Collected data entries
╔══
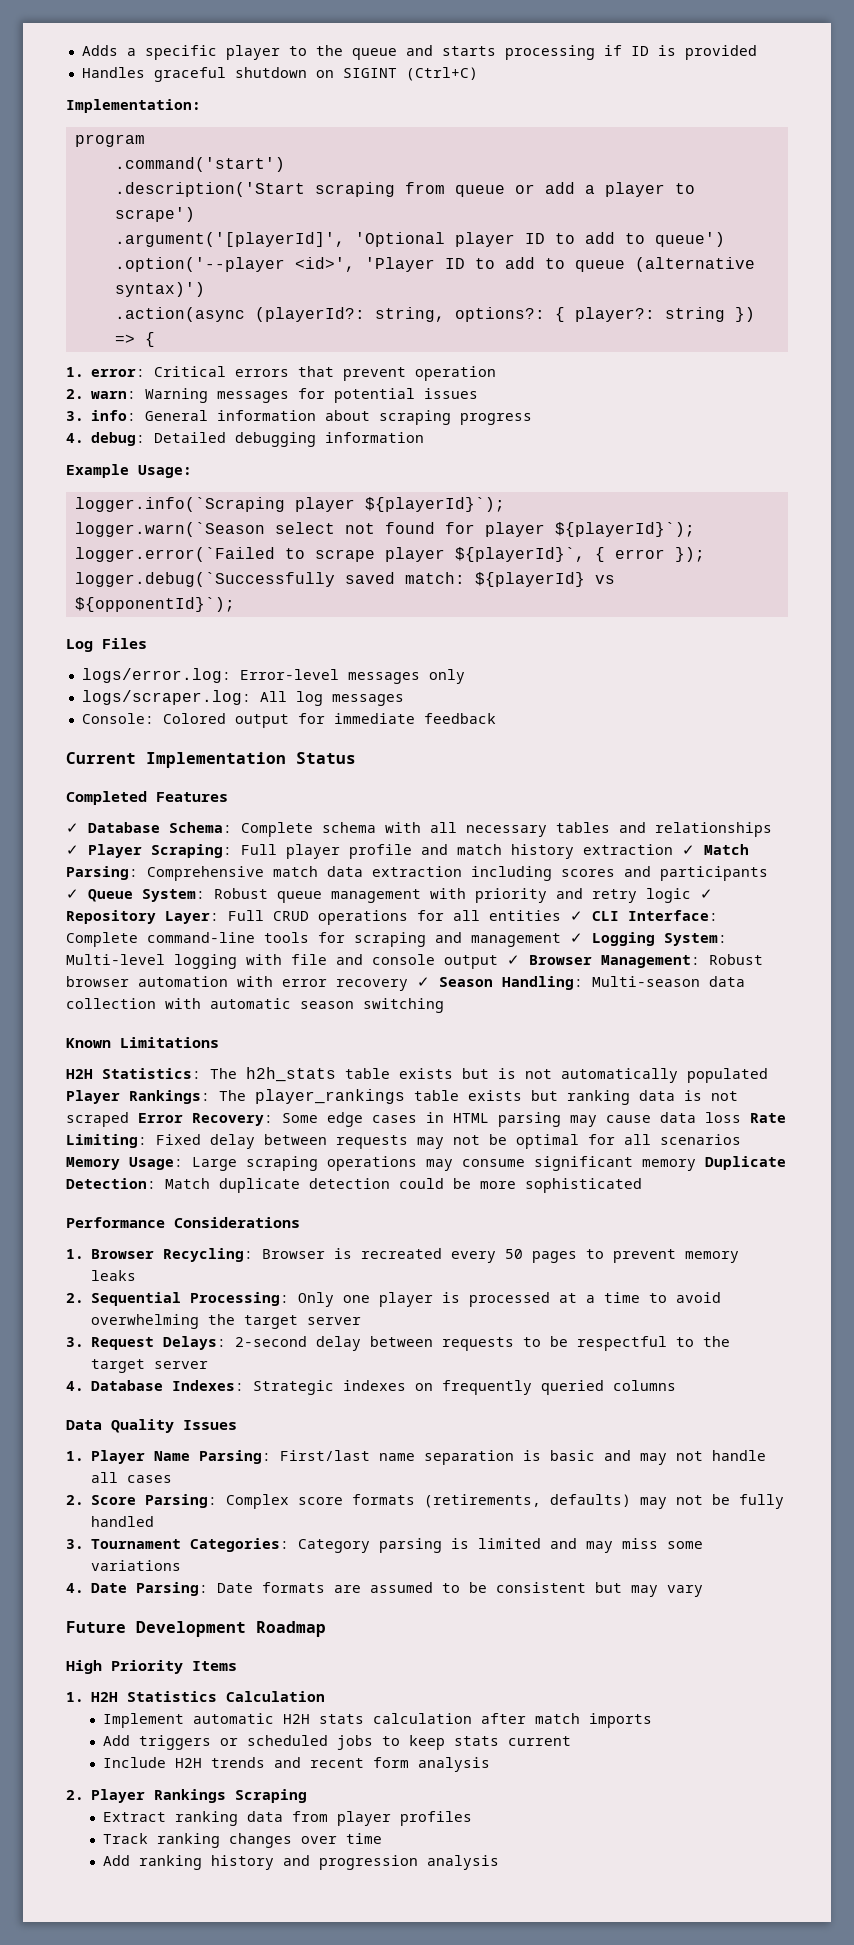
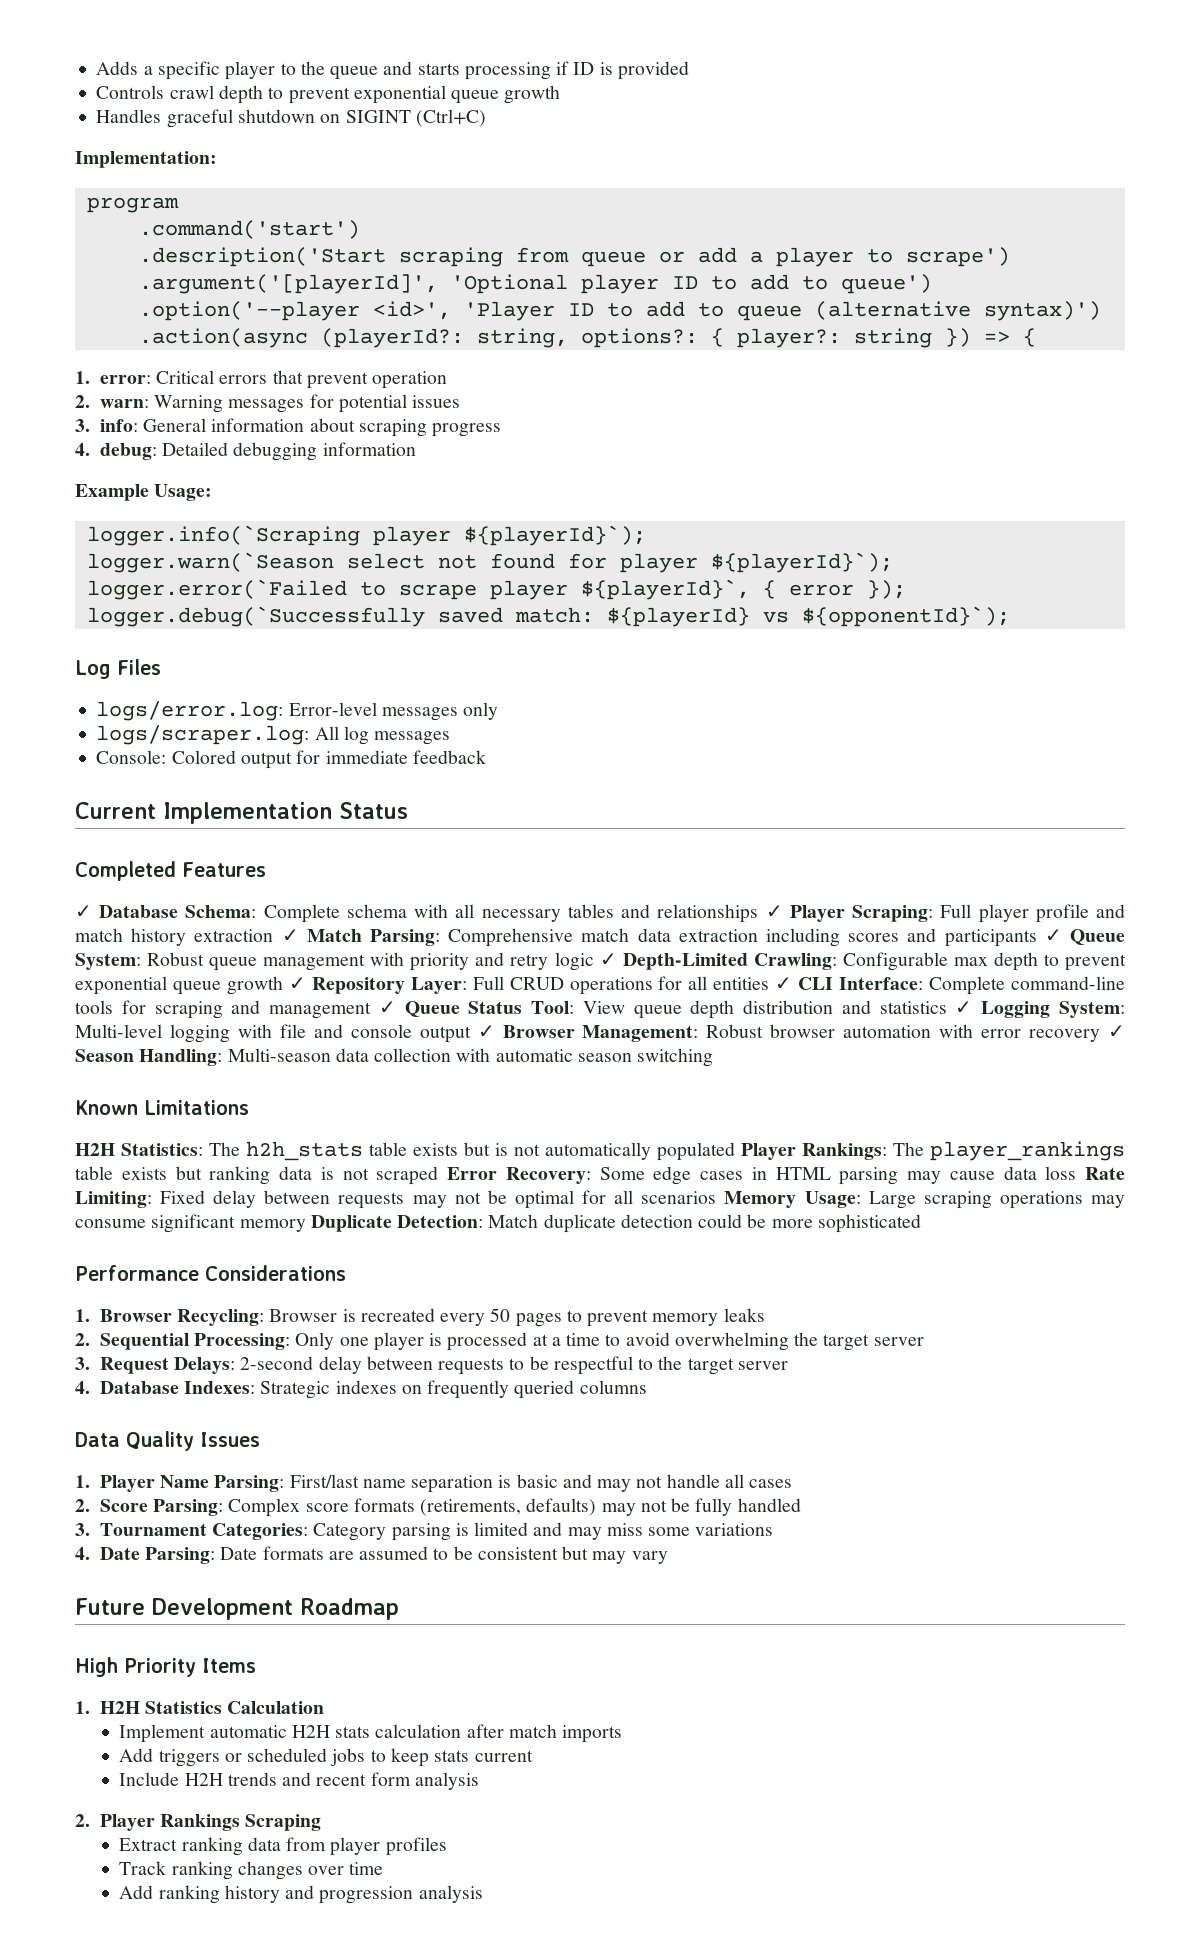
+ Controls crawl depth to prevent exponential queue growth
- Robust queue management with priority and retry logic ✓ Repository Layer:
+ Robust queue management with priority and retry logic ✓ Depth-Limited Crawling: Configurable max depth to prevent exponential queue growth ✓ Repository Layer:
- Complete command-line tools for scraping and management ✓ Logging System:
+ Complete command-line tools for scraping and management ✓ Queue Status Tool: View queue depth distribution and statistics ✓ Logging System:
╚══
What the task requires | Write out each line above that contains the word "prevent".

Solution to the exercise |
+ Controls crawl depth to prevent exponential queue growth
+ Robust queue management with priority and retry logic ✓ Depth-Limited Crawling: Configurable max depth to prevent exponential queue growth ✓ Repository Layer:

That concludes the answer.